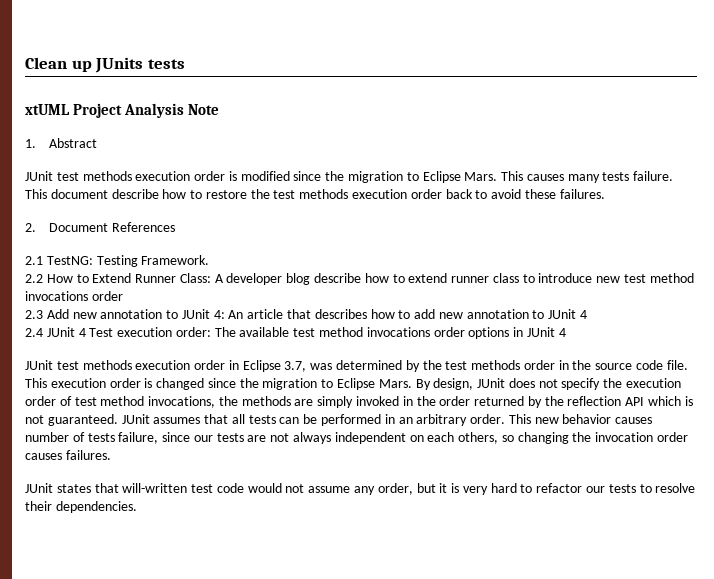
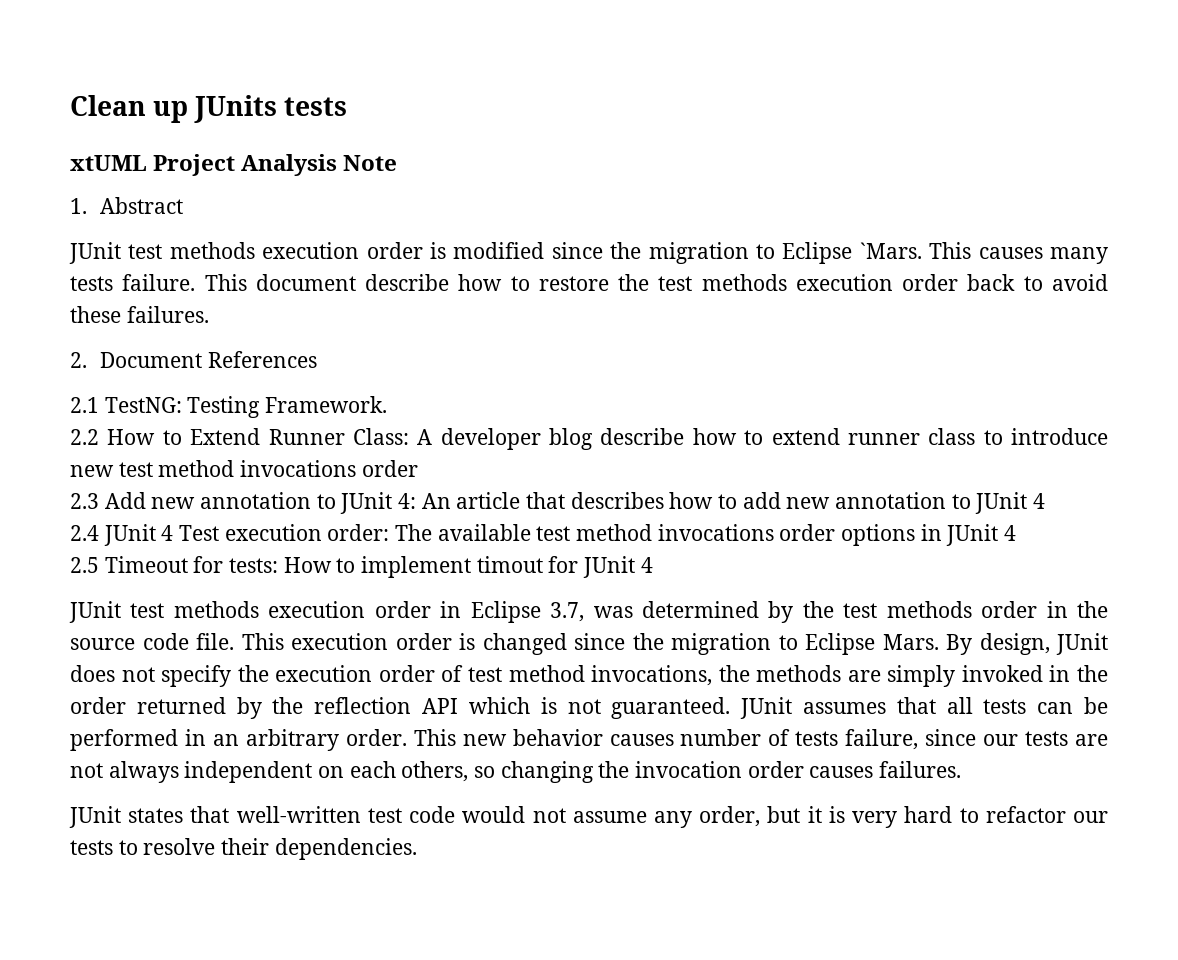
- JUnit test methods execution order is modified since the migration to Eclipse Mars.
+ JUnit test methods execution order is modified since the migration to Eclipse `Mars.
+ 2.5 Timeout for tests: How to implement timout for JUnit 4
- JUnit states that will-written test code would not assume any order, but it is very hard to refactor our tests to resolve their dependencies.
+ JUnit states that well-written test code would not assume any order, but it is very hard to refactor our tests to resolve their dependencies.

◆ ◆ ◆ ◆ ◆ ◆ ◆

» Your goal
Across the whole listing above, count each line in which the string "hard" occurs; respond with that number only.

» Answer box
2